Nowy raport wskazuje na kolejne niebezpieczne aplikacje
Cyfrowe sklepy mobilne są wyposażone w szereg zabezpieczeń, które skanują wszystkie obecne w nich aplikacje. Dzięki temu użytkownicy mogą czuć się bezpiecznie i bez żadnych obaw pobierać miliony dostępnych gier. Niestety – często zdarza się, że do np. Sklepu Play prześlizgują się usługi stworzone wyłącznie po to, by wyłudzić dane lub pieniądze. Co najgorsze, wiele z tego typu aplikacji ma na swoim koncie miliony problem.

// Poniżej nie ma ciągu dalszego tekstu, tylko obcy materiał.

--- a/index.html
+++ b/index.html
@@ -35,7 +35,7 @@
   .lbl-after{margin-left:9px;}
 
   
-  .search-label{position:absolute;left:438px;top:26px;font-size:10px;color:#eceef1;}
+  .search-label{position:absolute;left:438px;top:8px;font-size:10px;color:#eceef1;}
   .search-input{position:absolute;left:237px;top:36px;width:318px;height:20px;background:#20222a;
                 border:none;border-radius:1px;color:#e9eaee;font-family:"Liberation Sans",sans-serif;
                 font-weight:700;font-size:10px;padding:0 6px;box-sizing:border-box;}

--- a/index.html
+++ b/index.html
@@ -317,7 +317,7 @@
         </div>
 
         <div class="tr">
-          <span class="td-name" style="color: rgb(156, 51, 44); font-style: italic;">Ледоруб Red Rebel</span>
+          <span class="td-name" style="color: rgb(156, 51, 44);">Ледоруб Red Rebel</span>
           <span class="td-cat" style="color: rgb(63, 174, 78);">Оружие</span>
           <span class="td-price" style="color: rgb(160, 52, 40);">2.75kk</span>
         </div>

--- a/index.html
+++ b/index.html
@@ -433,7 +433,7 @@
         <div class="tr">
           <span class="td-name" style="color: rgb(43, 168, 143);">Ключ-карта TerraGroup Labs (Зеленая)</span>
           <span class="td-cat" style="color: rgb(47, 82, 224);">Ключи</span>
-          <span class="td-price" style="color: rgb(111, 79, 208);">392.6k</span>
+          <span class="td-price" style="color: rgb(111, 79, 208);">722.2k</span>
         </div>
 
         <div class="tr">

Zimperium to firma zajmująca się mobilnym bezpieczeństwem. Przeprowadziła ona niedawno badanie, którego wyniki zostały opracowane przez BleepingComputer. Okazuje się, że niektóre z pozornie nieszkodliwych aplikacji i gier dostępnych w Sklepie Play zawierają… niezwykle szkodliwe oprogramowanie wykradające dane bankowe konsumentów.
Wykryte trojany uruchamiają się w momencie przejścia do zweryfikowanej usługi bankowej lub finansowej. Wtedy też wirus się aktywuje i wyświetla fałszywą stronę logowania, podczas gdy faktyczny obraz znajduje się pod spodem. Dzięki temu oszuści zyskują dostęp do istotnych danych uwierzytelniających, co jest otwarciem furtki do pieniędzy znajdujących się na kontach bankowych.

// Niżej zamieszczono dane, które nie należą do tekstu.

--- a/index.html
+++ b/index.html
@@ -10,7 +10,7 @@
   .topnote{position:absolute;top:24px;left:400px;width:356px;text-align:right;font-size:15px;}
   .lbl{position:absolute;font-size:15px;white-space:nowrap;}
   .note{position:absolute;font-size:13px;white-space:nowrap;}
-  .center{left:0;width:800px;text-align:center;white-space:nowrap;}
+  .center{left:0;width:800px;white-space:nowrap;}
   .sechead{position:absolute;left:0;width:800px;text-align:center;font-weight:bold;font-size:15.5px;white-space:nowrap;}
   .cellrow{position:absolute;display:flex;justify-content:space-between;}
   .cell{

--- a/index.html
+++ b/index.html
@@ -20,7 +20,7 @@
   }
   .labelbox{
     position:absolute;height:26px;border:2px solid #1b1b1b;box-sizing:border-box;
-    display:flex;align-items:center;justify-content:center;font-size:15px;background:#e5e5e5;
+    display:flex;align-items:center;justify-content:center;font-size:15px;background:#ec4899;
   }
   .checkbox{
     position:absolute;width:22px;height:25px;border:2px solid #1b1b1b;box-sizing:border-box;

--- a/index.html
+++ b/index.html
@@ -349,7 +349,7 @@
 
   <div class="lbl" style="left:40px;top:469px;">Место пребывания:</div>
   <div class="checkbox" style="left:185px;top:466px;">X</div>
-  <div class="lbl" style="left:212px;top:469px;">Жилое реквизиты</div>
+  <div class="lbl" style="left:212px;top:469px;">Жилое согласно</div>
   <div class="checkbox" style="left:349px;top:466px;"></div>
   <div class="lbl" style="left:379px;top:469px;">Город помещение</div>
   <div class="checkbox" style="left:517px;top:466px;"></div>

Co ciekawe – oprogramowanie jest na tyle sprytne, że śledzi także powiadomienia oraz nadużywa usług dostępności. Szokującą wiadomością jest natomiast to, iż zaledwie 10 najbardziej złośliwych trojanów odnaleziono w aż 639 aplikacjach, które zostały pobrane łącznie ponad miliard razy. Trudno wyobrazić sobie ile osób mogło zostać oszukanych.
Źródło: BleepingComputer
Najbardziej narażeni są konsumenci ze Stanów Zjednoczonych, gdyż 121 odnalezionych aplikacji było przeznaczonych dla tej grupy. Na drugim miejscu znalazła się Wielka Brytania (55 usług), potem Włochy (43), Turcja (34), Australia (33) oraz Francja (31). Jeśli zaś chodzi o najpopularniejsze aplikacje zawierające wirusa, to tutaj prym wiedzie PhoneBe – niezwykle znana w Indiach apka do dokonywania płatności. Pobrano ją ze Sklepu Play… ponad 100 milionów razy.

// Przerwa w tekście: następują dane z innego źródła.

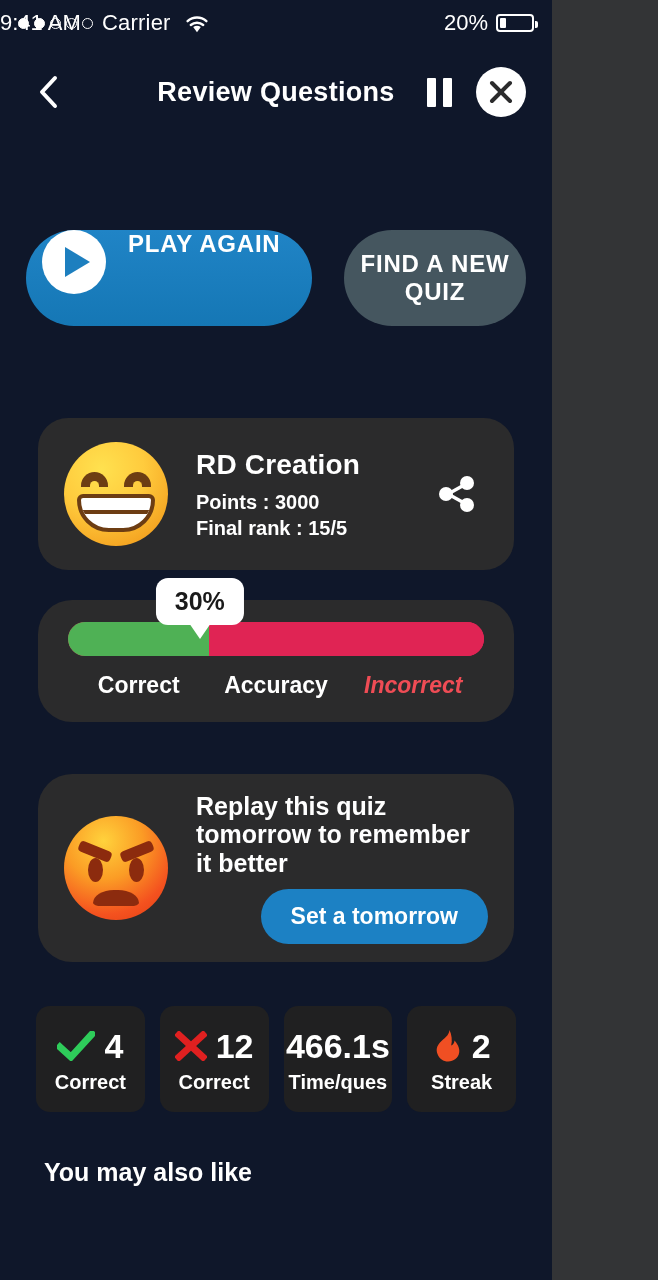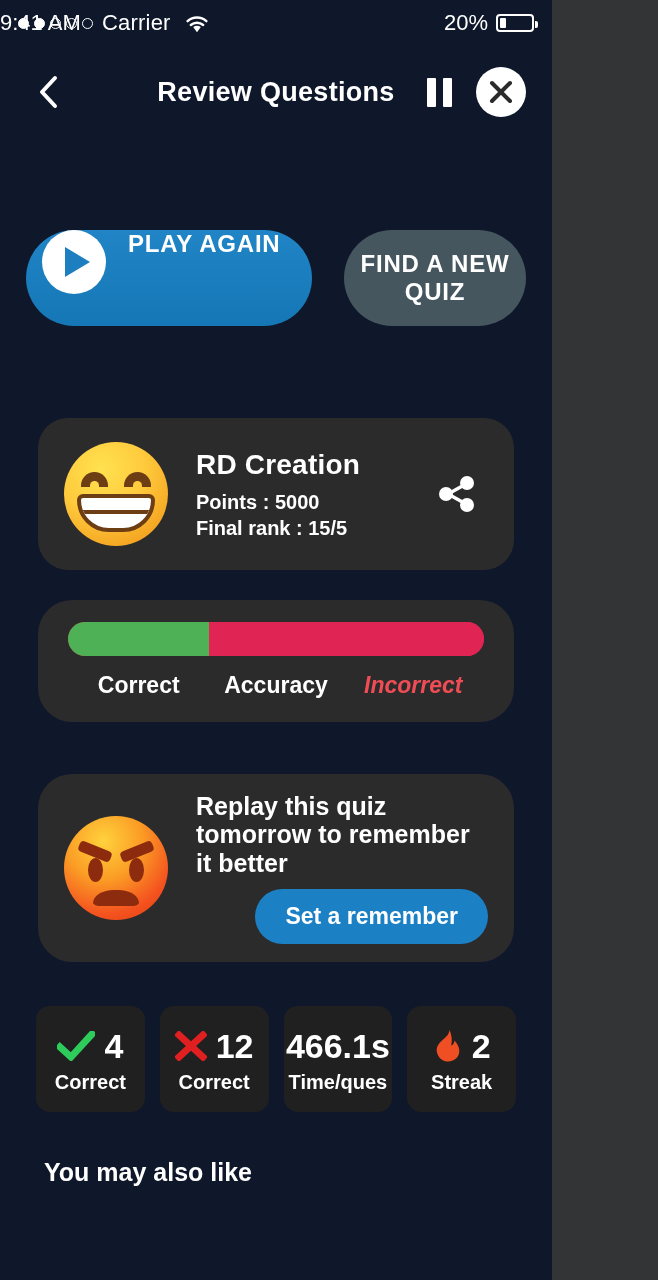--- a/index.html
+++ b/index.html
@@ -505,7 +505,7 @@
     </div>
     <div class="profile-info">
       <div class="profile-name">RD Creation</div>
-      <div class="profile-line">Points : 5000</div>
+      <div class="profile-line">Points : 3000</div>
       <div class="profile-line second">Final rank : 15/5</div>
     </div>
     <div class="share-btn">

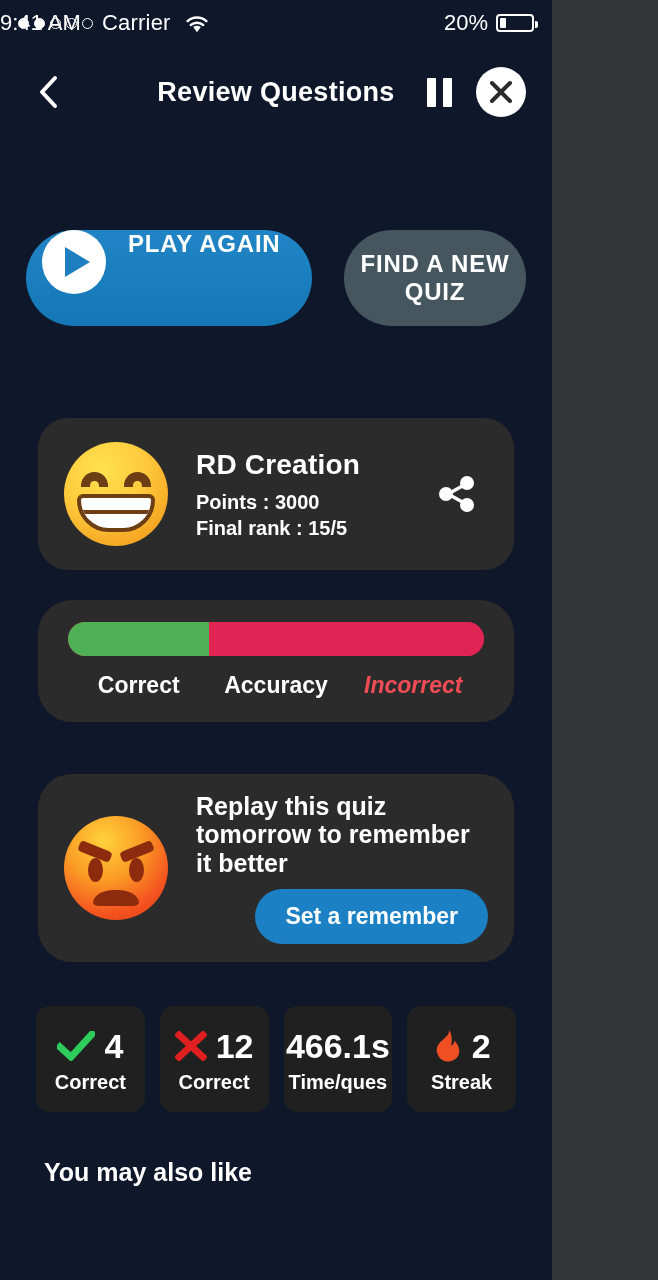--- a/index.html
+++ b/index.html
@@ -520,6 +520,7 @@
   </div>
 
   <div class="accuracy-wrap">
+    <div class="tooltip" style="left: 34%;">30%</div>
     <div class="accuracy-card">
       <div class="acc-bar">
         <div class="acc-correct" id="accCorrect" style="width: 34%;"></div>

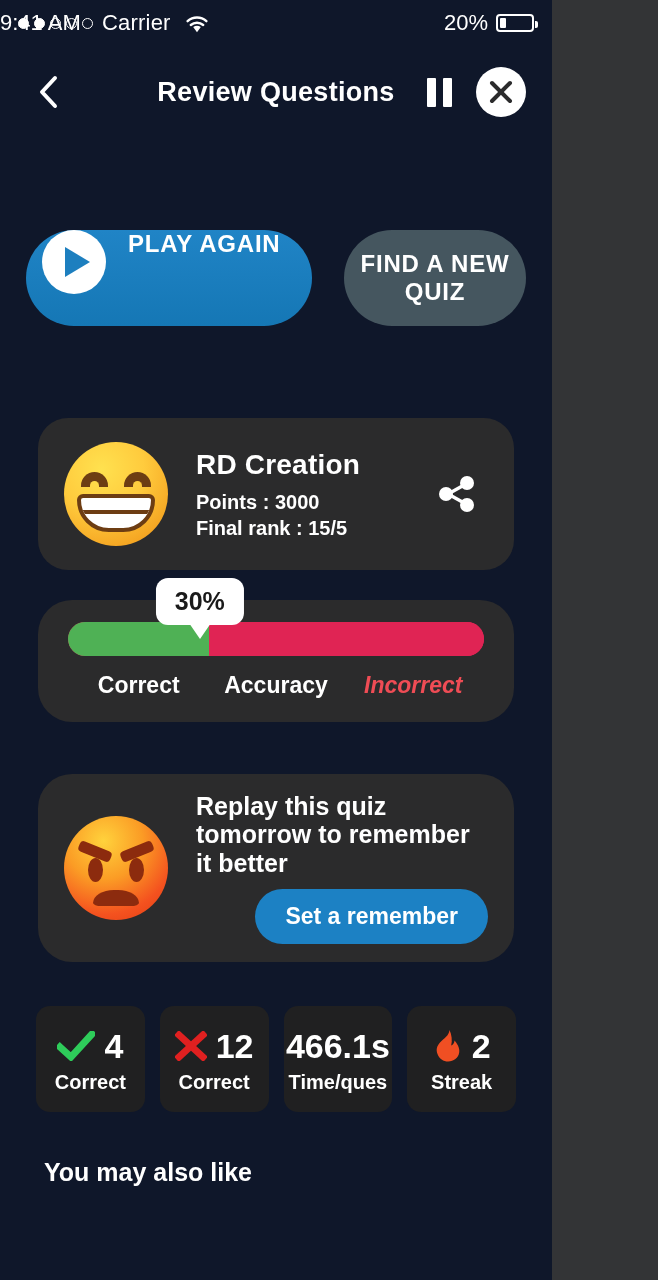--- a/index.html
+++ b/index.html
@@ -545,7 +545,7 @@
     <div class="reminder-right">
       <div class="reminder-text">Replay this quiz tomorrow to remember it better</div>
       <div class="reminder-btn-row">
-        <button class="btn-reminder">Set a remember</button>
+        <button class="btn-reminder">Set a tomorrow</button>
       </div>
     </div>
   </div>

Na pierwszym miejscu w zakresie aktywności wirusów jest natomiast Teabot – oprogramowanie wykorzystane zostało w 410 aplikacjach. Druga pozycja należy to Exbota, który zaatakował 324 usługi. Trudno jednak oszacować ilu użytkowników zostało oszacować. Każdy trojan ma wąski zakres docelowy i posiada różne funkcje przeznaczone do różnych celów – wykrycie niebezpieczeństwa jest więc trudniejsze.
Jak możemy wyczytać z opracowania wyników badania:
Mobilne trojany bankowe ukrywają się za pozornie łagodnymi aplikacjami, takimi jak narzędzia biurowe i gry, i często wkradają się do Google Play Store, oficjalnego sklepu z aplikacjami dla systemu Android. Po zainfekowaniu urządzenia nakładają strony logowania na legalne aplikacje bankowe i finansowe w celu kradzieży danych uwierzytelniających konta, monitorują powiadomienia w celu przechwycenia OTP, a nawet dokonują oszustw finansowych na urządzeniu, nadużywając usług dostępności do wykonywania działań za użytkownika.
Pozostaje więc zwracać większą uwagę na to, co pobieramy ze Sklepu Play.